▸ **Dataset records**
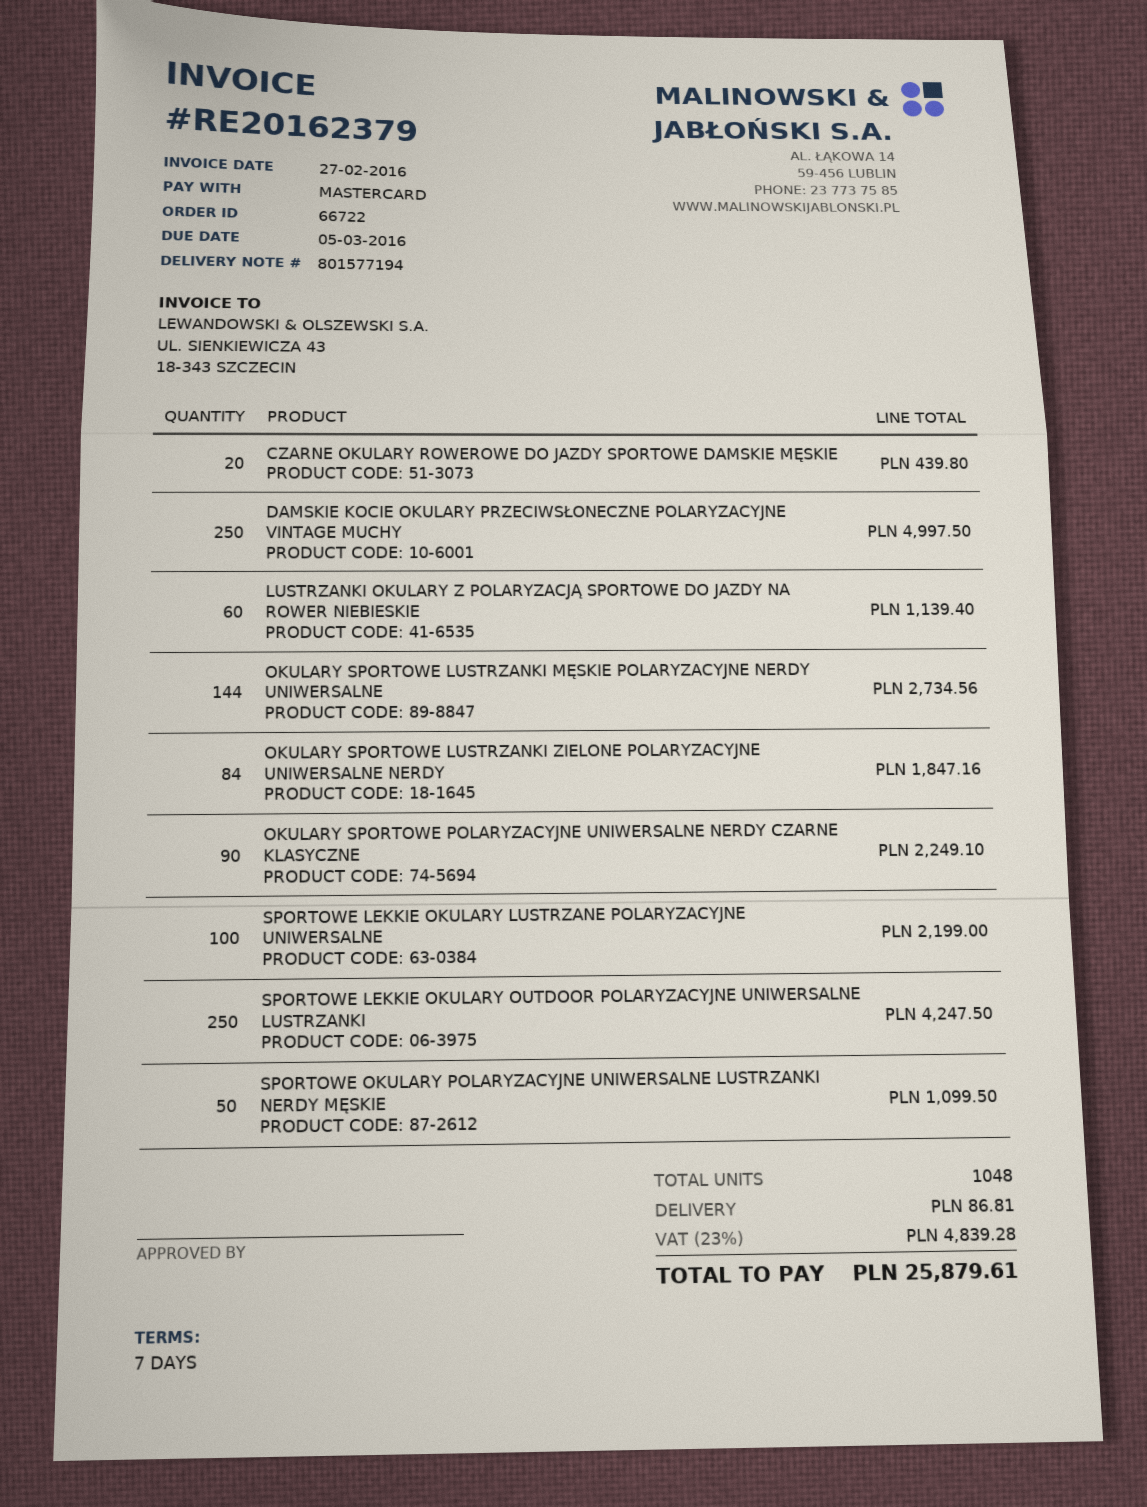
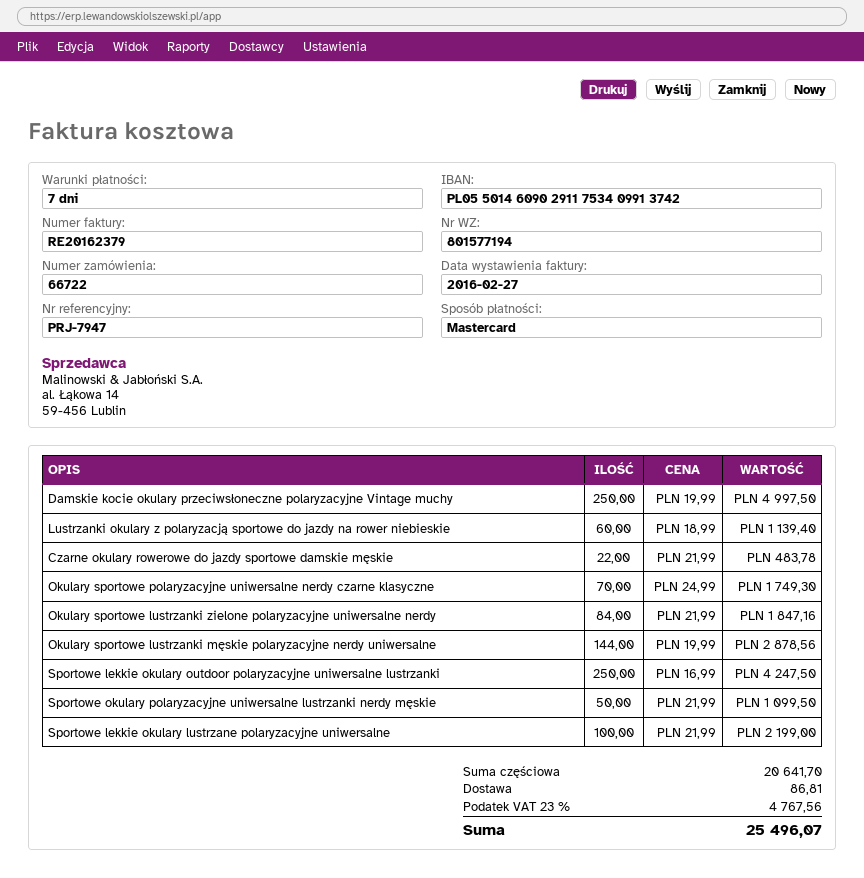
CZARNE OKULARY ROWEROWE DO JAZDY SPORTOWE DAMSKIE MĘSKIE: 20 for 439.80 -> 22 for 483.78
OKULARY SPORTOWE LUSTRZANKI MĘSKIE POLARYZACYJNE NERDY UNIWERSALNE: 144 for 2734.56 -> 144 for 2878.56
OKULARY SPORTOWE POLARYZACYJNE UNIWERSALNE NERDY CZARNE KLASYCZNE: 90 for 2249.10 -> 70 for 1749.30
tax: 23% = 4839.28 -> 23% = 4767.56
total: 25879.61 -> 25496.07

...

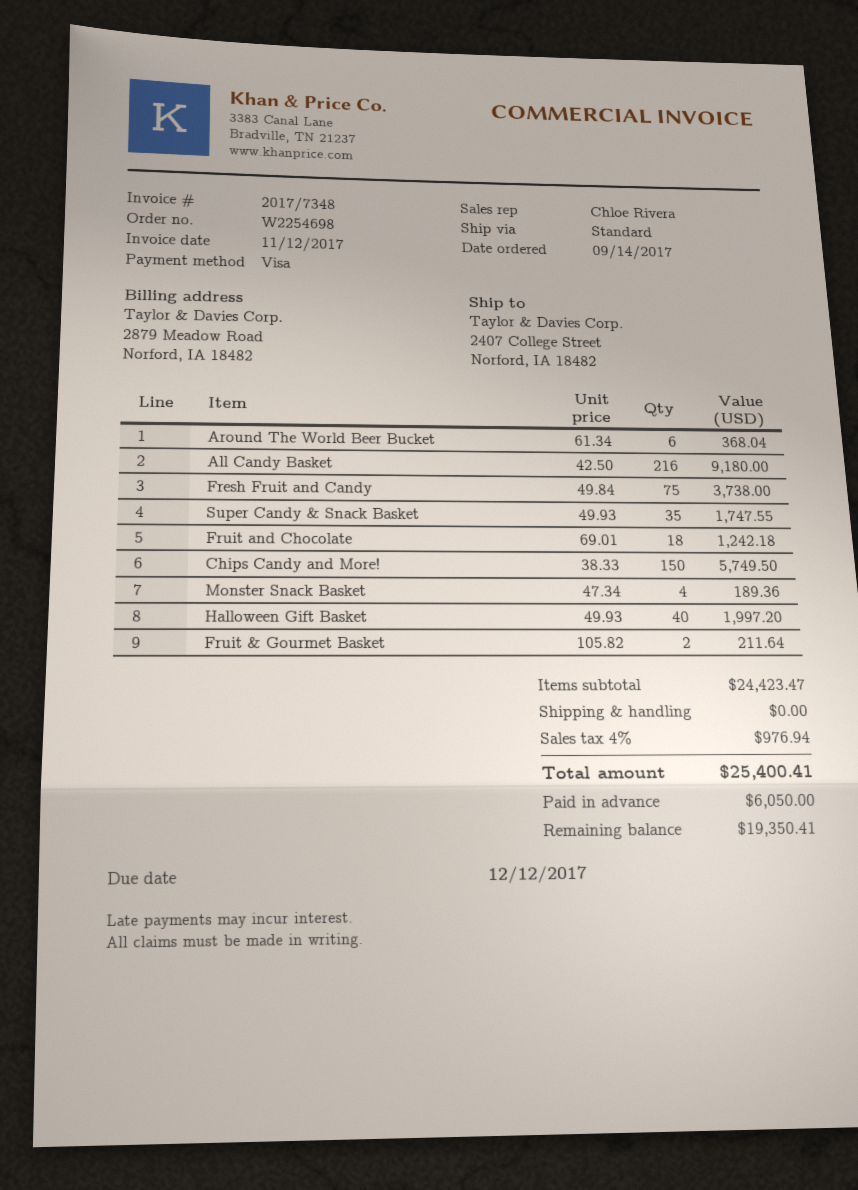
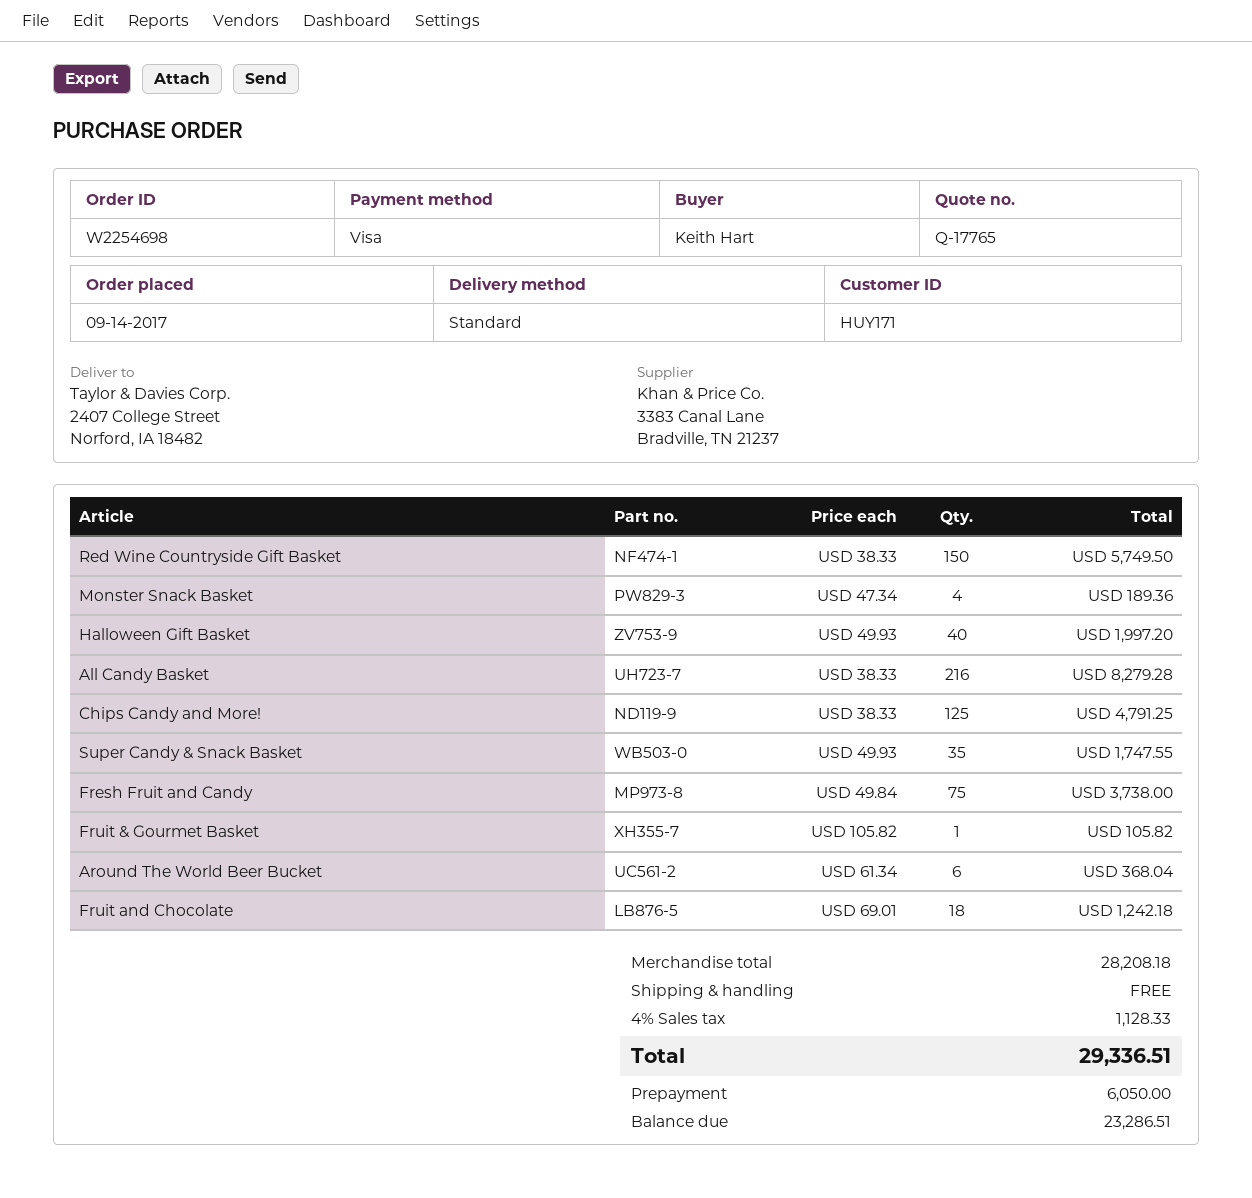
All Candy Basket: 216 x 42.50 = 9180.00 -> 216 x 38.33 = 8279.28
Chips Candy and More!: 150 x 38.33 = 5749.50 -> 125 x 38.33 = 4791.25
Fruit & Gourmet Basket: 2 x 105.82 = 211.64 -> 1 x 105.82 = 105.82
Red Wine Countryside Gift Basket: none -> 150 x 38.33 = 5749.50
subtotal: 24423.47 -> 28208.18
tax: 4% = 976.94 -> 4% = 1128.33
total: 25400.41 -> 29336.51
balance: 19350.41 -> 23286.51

▸ **Work request**
For the material above, reproduce exactly the lines from the line with "CZARNE OKULARY ROWEROWE" to the line with "tax: 23% = 4839.28 -> 23% = 4767.56", inclusive, and exclude all others.

▸ **Result**
CZARNE OKULARY ROWEROWE DO JAZDY SPORTOWE DAMSKIE MĘSKIE: 20 for 439.80 -> 22 for 483.78
OKULARY SPORTOWE LUSTRZANKI MĘSKIE POLARYZACYJNE NERDY UNIWERSALNE: 144 for 2734.56 -> 144 for 2878.56
OKULARY SPORTOWE POLARYZACYJNE UNIWERSALNE NERDY CZARNE KLASYCZNE: 90 for 2249.10 -> 70 for 1749.30
tax: 23% = 4839.28 -> 23% = 4767.56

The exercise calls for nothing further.